La sala repleta hasta la fila del fondo. Coro y orquesta se habían estrenado a conciencia durante los últimos quince días. De ello se había encargado el director, un músico despeinado, sensible como enérgico y capaz de conducir las excelsas voces de los cantores y la virtualidad de los instrumentistas como lo haría un habilidoso jinete con un tiro de caballos briosos.
La expectación de la Globalpolifonic, una de las mejores sinfónicas del mundo, era inmensa. Hasta la crítica más exigente le auguraba un éxito rotundo.
Pero en las artes como en cualquier campo de la vida basta con tener un insignificante descuido para que todo se vaya al traste.

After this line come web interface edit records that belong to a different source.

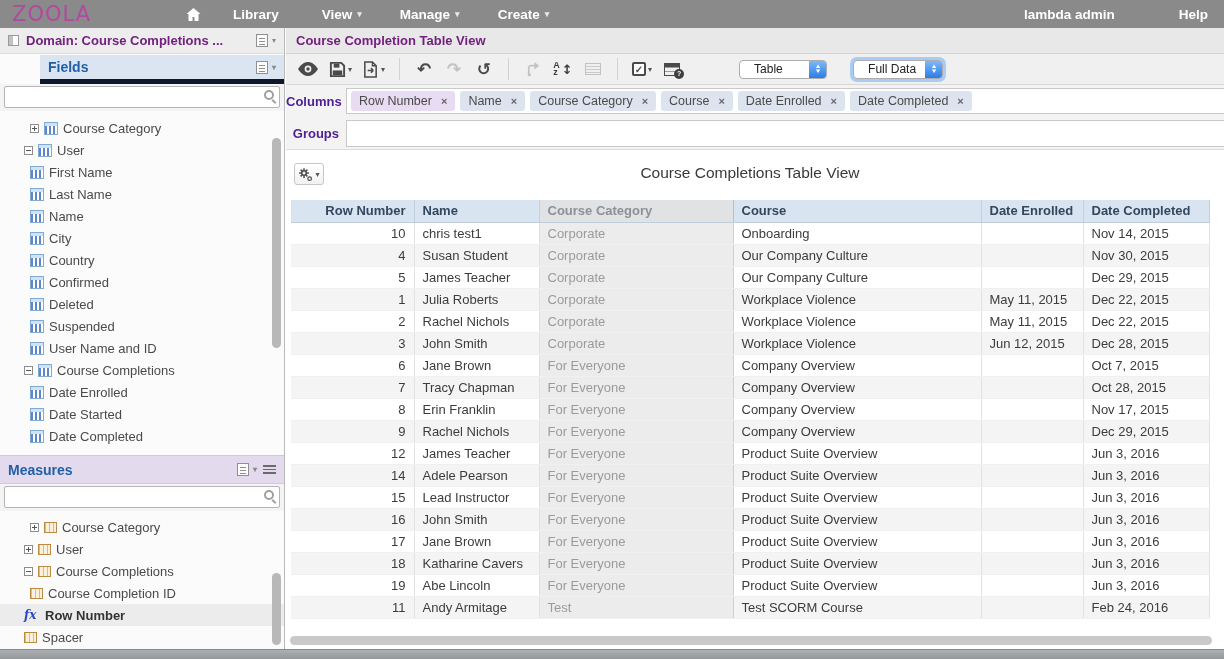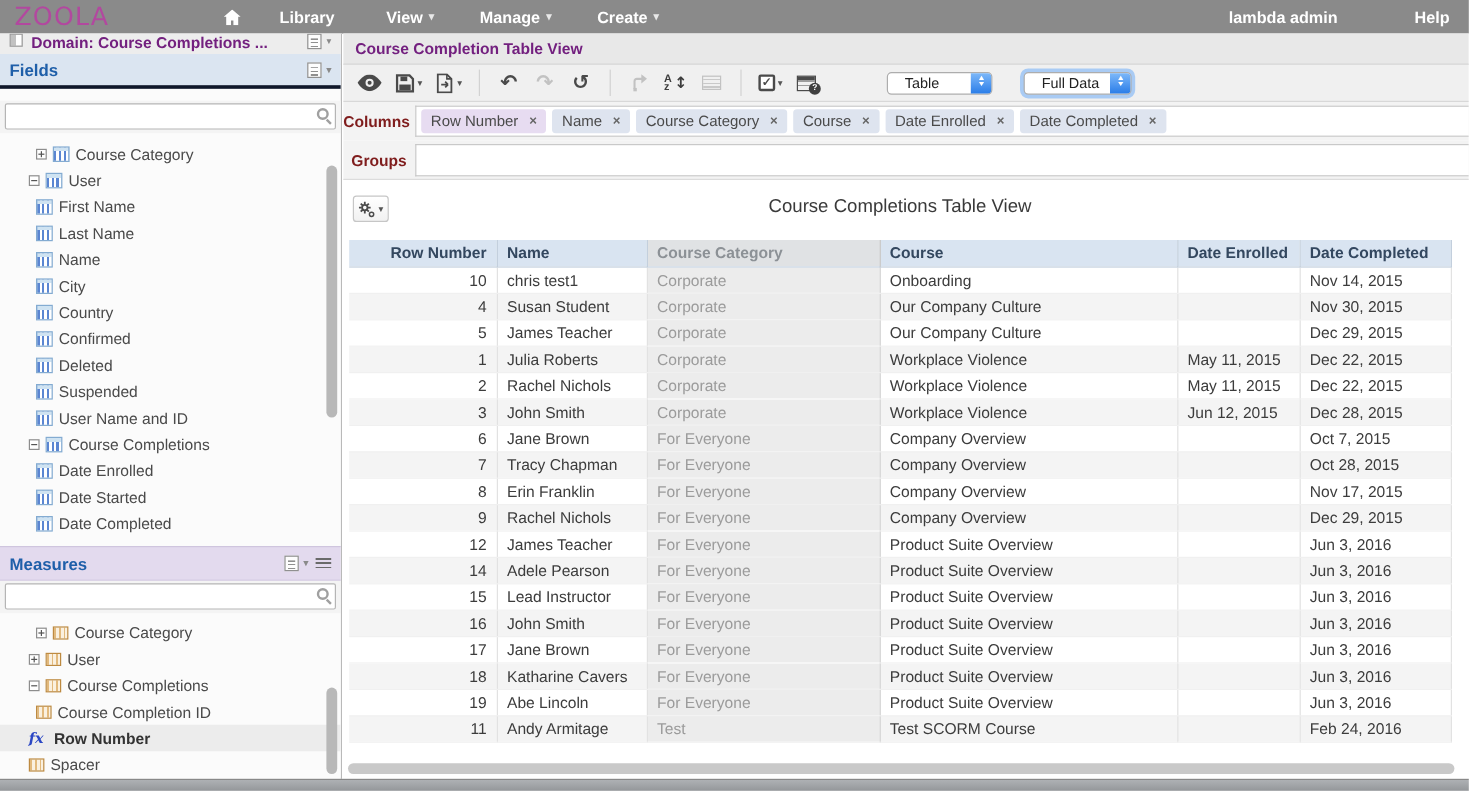--- a/index.html
+++ b/index.html
@@ -35,36 +35,36 @@
 
   
   .sidebar {
     position:absolute; top:28px; left:0; width:285px; height:621px;
     background:#fbfbfb; border-right:1px solid #b9b9b9;
     overflow:hidden;
   }
   .domain-hdr {
     position:absolute; top:0; left:0; right:0; height:26px;
     background:#ededed; border-bottom:1px solid #dcdcdc;
-    display:flex; align-items:flex-start; padding:0 8px; gap:7px;
+    display:flex; align-items:center; padding:0 8px; gap:7px;
   }
   .domain-title { color:#73207f; font-weight:bold; font-size:13px; white-space:nowrap; overflow:hidden; }
   .panel-toggle-ic { width:11px; height:11px; border:1px solid #9a9a9a; background:linear-gradient(90deg,#c2c2c2 0 4px,#fff 4px); flex:none; }
   .hdr-icons { margin-left:auto; display:flex; align-items:center; gap:6px; }
   .lm { width:12px; height:13px; border:1px solid #909090; background:#fdfdfd; position:relative; display:inline-block; }
   .lm::before { content:""; position:absolute; left:2px; right:2px; top:3px; height:8px;
     background:repeating-linear-gradient(180deg,#8f8f8f 0 1px,transparent 1px 3px); }
   .lm-caret { font-size:8px; color:#8a8a8a; margin-left:-2px; }
 
   .sec-hdr {
     position:absolute; left:0; right:0; height:29px;
     display:flex; align-items:center; padding:0 8px;
     font-weight:bold; font-size:14px; color:#1f5fa9;
   }
-  .fields-hdr { top:17px; background:#dbe5f1; border-bottom:3px solid #0f172a; }
+  .fields-hdr { top:27px; background:#dbe5f1; border-bottom:5px solid #0f172a;margin-left:40px; }
   .measures-hdr { top:427px; background:#e3daee; border-bottom:1px solid #d2c8e0; border-top:1px solid #cfc5de; }
   .hamburger { width:13px; height:9px; background:repeating-linear-gradient(180deg,#6a6a6a 0 1.5px,transparent 1.5px 3.6px); display:inline-block; }
 
   .search-wrap { position:absolute; left:0; right:0; height:27px; background:#f4f4f4; padding:2px 4px; }
   .fields-search-wrap { top:56px; }
   .measures-search-wrap { top:456px; }
   .search-box { position:relative; width:100%; height:22px; }
   .search-box input {
     width:100%; height:22px; border:1px solid #b5b5b5; border-radius:2px;
     background:#fff; padding:0 24px 0 6px; font-size:12px; outline:none;
@@ -125,21 +125,21 @@
   .macselect .val { flex:1; padding-left:14px; white-space:nowrap; }
   .macselect .stepper { width:17px; align-self:stretch; background:linear-gradient(#7db8f9,#2a7de8);
     border-radius:0 3px 3px 0; color:#fff; display:flex; flex-direction:column; align-items:center; justify-content:center; line-height:5px; }
   .macselect .stepper span { font-size:6px; transform:scaleX(1.2); }
   .sel-table { width:88px; margin-left:50px; }
   .sel-data { width:90px; margin-left:22px; box-shadow:0 0 0 3px #a9cbf4; }
 
   .fieldrow { display:flex; align-items:center; background:#f3f3f3; }
   .cols-row { height:32px; }
   .groups-row { height:33px; border-bottom:1px solid #dcdcdc; }
-  .rowlabel { width:60px; text-align:right; font-weight:bold; color:#7f1d1d; font-size:13px; padding-right:7px; flex:none; }
+  .rowlabel { width:60px; text-align:right; font-weight:bold; color:#4c1d95; font-size:13px; padding-right:7px; flex:none; }
   .rowbox { flex:1; background:#fff; border:1px solid #c9c9c9; border-right:none;
     display:flex; align-items:center; padding:2px 4px; gap:5px; overflow:hidden; }
   .cols-box { height:26px; }
   .groups-box { height:27px; }
   .pill { height:20px; background:#dee4ef; border-radius:3px; padding:0 8px; font-size:12.5px; color:#4a4a4a;
     display:flex; align-items:center; gap:9px; white-space:nowrap; cursor:pointer; }
   .pill.pill-purple { background:#e7dcf1; }
   .pill .x { font-size:11px; font-weight:bold; color:#666; cursor:pointer; }
 
   .canvas { position:relative; height:497px; background:#fff; }

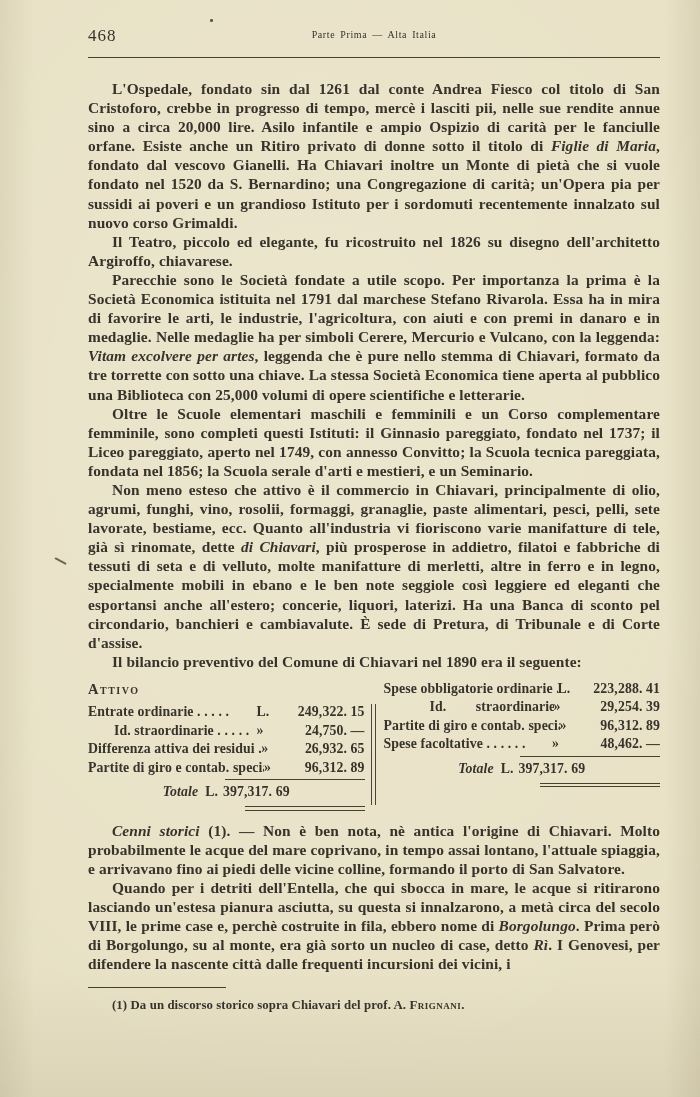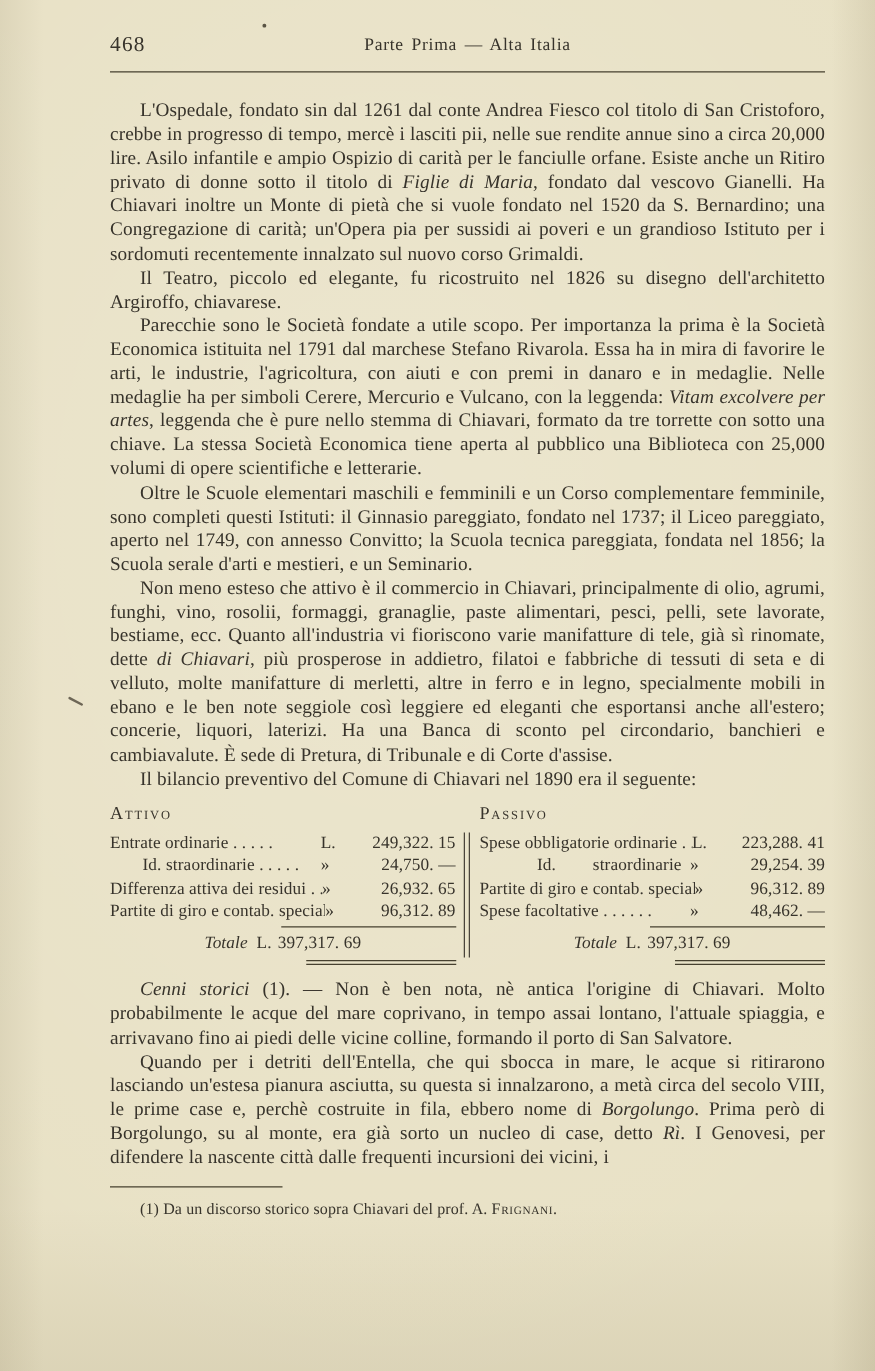--- a/index.html
+++ b/index.html
@@ -17,23 +17,23 @@
     padding:20px 40px 0 88px;
     background:
       radial-gradient(130% 105% at 45% 38%, rgba(255,255,255,0.16), rgba(0,0,0,0) 62%),
       linear-gradient(to right, rgba(110,95,60,0.10), rgba(0,0,0,0) 5%, rgba(0,0,0,0) 95%, rgba(110,95,60,0.12)),
       linear-gradient(to bottom, rgba(0,0,0,0) 88%, rgba(110,95,60,0.10)),
       #e8e1c5;
   }
   
   .header{position:relative;height:37px;border-bottom:1.6px solid #46402f;}
   .pagenum{position:absolute;left:0;top:6px;font-size:17px;letter-spacing:1px;}
-  .running-title{position:absolute;left:0;right:0;top:9px;text-align:center;font-size:14px;letter-spacing:0.6px;word-spacing:2px;}
+  .running-title{position:absolute;left:0;right:0;top:9px;text-align:center;font-size:10px;letter-spacing:0.6px;word-spacing:2px;}
   
-  .textblock{margin-top:21px;font-size:15.4px;line-height:19.1px;text-align:justify;letter-spacing:0.1px;}
+  .textblock{margin-top:21px;font-size:15.4px;line-height:19.1px;text-align:justify;letter-spacing:0.1px;font-weight:bold;}
   .para{margin:0;text-indent:24px;}
   .it{font-style:italic;}
   
   .balance{display:flex;margin:9px 0 10px;font-size:13.8px;}
   .t-col{flex:1;min-width:0;}
   .t-title{font-variant:small-caps;letter-spacing:1.5px;font-size:14.5px;margin-bottom:4px;}
   .t-row{display:flex;line-height:18.5px;white-space:nowrap;}
   .t-label{overflow:hidden;}
   .pad1{padding-left:26px;}
   .pad2{padding-left:46px;word-spacing:26px;}
@@ -114,21 +114,20 @@
           <span class="it">Totale</span>
             <span class="t-cur">L.</span>
             <span>397,317. 69</span>
         </div>
         <div class="t-dhr"></div>
       </div>
 
       <div class="t-divider"></div>
 
       <div class="t-col">
-        <div class="t-title">Passivo</div>
         <div class="t-row">
           <span class="t-label">Spese obbligatorie ordinarie .  .</span>
             <span class="t-fill"></span>
             <span class="t-cur">L.</span>
             <span class="t-amt">223,288. 41</span>
         </div>
         <div class="t-row">
           <span class="t-label pad2">Id. straordinarie</span>
             <span class="t-fill"></span>
             <span class="t-cur">»</span>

La pequeña mancha en el mantel de una importante celebración culinaria puede amargar el exquisito sabor de los platos sabrosos que luego se han de servir en la suculenta mesa. “Por un gato que maté matagatos me llamaron”.
Así más o menos, de modo coloquial y sugerente, advertía el director en el último ensayo general al elenco de profesionales que bajo su mando estaban:
“Supongamos que dos brigadas de bomberos se unen para derribar un famoso monolito medio derruido tras un terremoto. La monumental escultura está a punto de caer. La zona ha sido vallada. Y los bomberos deben unificar sus fuerzas, todos en la misma dirección, a fin de salvar tanto su seguridad como la conservación de las partes aún no dañadas del complejo escultórico de la plaza principal de la ciudad. Esa es nuestra responsabilidad: conseguir en el estreno de mañana que letra y música vayan armoniosamente de la mano, cual única cabalgadura en la que alazán y caballista formen un sólo cuerpo.”Luego en el concierto nadie pudo explicarse el desbarajuste habido entre la letra y la parte instrumental. El hombre propone y Dios dispone. Si la melodía de los violines era dulce y subida, el texto que salía de la boca de los tenores era áspero y patético. Cuando las trompetas acompañadas de toda la artillería de metal solemnemente sonaban a ritmo de marcha funeraria, los versos de la soprano desgañitaban himnos de gloria. Y si la madera y el viento de las flautas y los clarinetes silbaban suaves brisas de mares de sirenas, el grave de los barítonos contrastaba cual mugido de huracanes apocalípticos con la cadencia acompasada de las nereidas. En las caras de un público desconcertado se reflejaban unidos la mismísima tristeza y el gozo enfrentados. Y este sufrir y reír al mismo tiempo de los oyentes les confería a sus rostros un aspecto tétrico y carnavalesco.
Como era de esperar, al final del concierto críticos y periodistas pidieron explicaciones al director de la Globalpolifonic. Y éste se defendió con astucia disimulada:
“Señores, ignoran ustedes el verdadero sentido de la obra que acabamos de interpretar. Su desacuerdo a nuestra ejecución demuestra y confirma que hemos alcanzado nuestro propósito. Precisamente, ese desajuste entre letra y música del que ustedes hablan y cuestionan, es lo que el compositor del original quiso imprimir en su partitura: que la gente al escuchar su creación viviera en carne propia el contraste más pronunciado de la inarmonía intrínseca de la vida misma: su dulce amargura.”